If you had to summarize the piece in one movement, it would be the last. The music at first marches with more bark — and on Friday, good pomp — than bite. Surely this won’t be all? Then everything falls away. Pleading harmonic progressions circle back through the slow movement’s sanguine melody before giving up and pressing on.
Certain strains of Elgar can turn maudlin, and the accretions that have accumulated from a century’s worth of performances haven’t helped. In fact, it’s remarkable how well the concerto comes across once it’s stripped down. In his SF Symphony debut, Ferrández made this music noble, always and everywhere. Often, it was so soft you could at least imagine the sound of a pin dropping into the cacophony of coughs.
A collective sigh of relief came in the full-bodied music of Felix Mendelssohn’s “Scottish” Symphony. The work began during the 20-year-old composer’s walking tour of Scotland, the same trip that inspired The Hebrides overture. But with this symphony (numbered Third but in fact completed after his Fifth), he got stuck — for a dozen years. You hear it in the finale’s coda, which transforms material from the first movement that has little to do with this fourth one.
Mendelssohn was a master of countermelody, so it was shame to lose the pizzicato in the slow movement, music as tender as a storybook. There was a certain muddiness throughout Friday’s performance. The orchestra’s sections were uniform, to be sure, only the articulation needed to be shorter, the strokes more spaced. But what sound New coaxed from the musicians.
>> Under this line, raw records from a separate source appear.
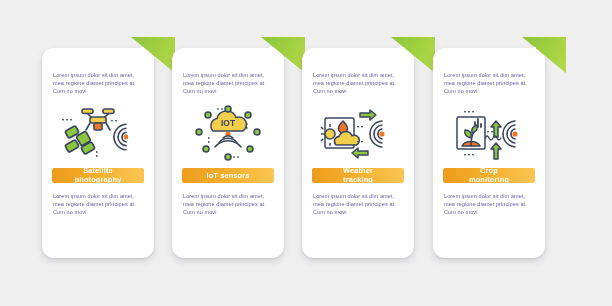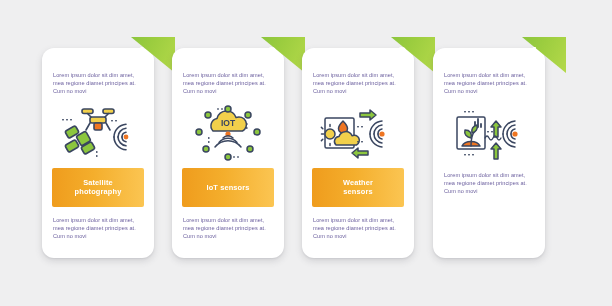--- a/index.html
+++ b/index.html
@@ -78,7 +78,7 @@
 
   .title-btn{
     margin:6px 10px 0 10px;
-    height:39px;
+    height:15px;
     border-radius:2px;
     background:linear-gradient(90deg,#ef9c1d 0%,#f4ae2c 45%,#fbc552 100%);
     display:flex;

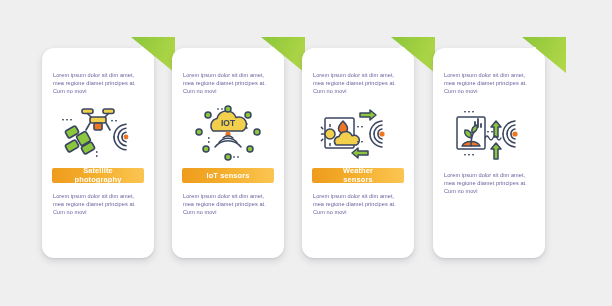--- a/index.html
+++ b/index.html
@@ -236,7 +236,7 @@
     </div>
     <div class="title-btn">
       <span>Weather
-sensors</span>
+tracking</span>
     </div>
     <p class="para bottom">Lorem ipsum dolor sit dim amet, mea regione diamet principes at. Cum no movi</p>
   </div>

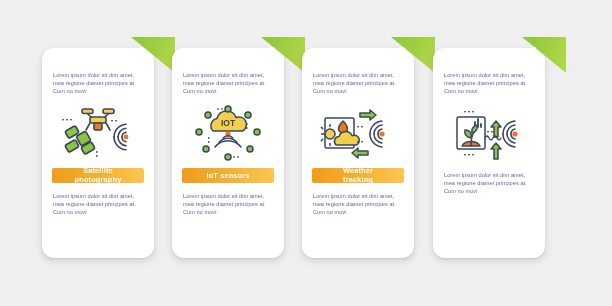--- a/index.html
+++ b/index.html
@@ -286,6 +286,10 @@
         </g>
       </svg>
     </div>
+    <div class="title-btn">
+      <span>Crop
+monitoring</span>
+    </div>
     <p class="para bottom">Lorem ipsum dolor sit dim amet, mea regione diamet principes at. Cum no movi</p>
   </div>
It was a plush, pretty scherzo, the merry melody’s accompaniment shining with the pride of industry.
Beaming, if less boisterous than it might have, was the Overture by Grażyna Bacewicz. It’s always a treat to hear from this composer, who was born in 1909. After studying in Paris, she returned to her native Poland, making her living as a violinist but also writing fiction and composing as much as she could, including this piece, during the Nazi occupation. You get the sense she was made of tough stuff.
“Keep calm and carry on,” booms the timpani, whose pickup notes in Morse code spell “v” for “victory.” With can-do spirit and pitches crisp like primary colors, the harmonies adapt to the commotion. Just as the score stretches for a catnap — in lazing music, faintly French — it’s prodded along. Bacewicz didn’t indulge: Few of even her major works (which include a dozen concertos, seven string quartets, and four symphonies) exceed 20 minutes.
Under New’s baton, the strings were sprightly, delicate even. Days before the concert, New, who is principal conductor of the New Zealand Symphony Orchestra, stepped in to replace Marta Gardolińska (who withdrew due to a family illness). This overture wasn’t supposed to have been her piece, but she made it her own.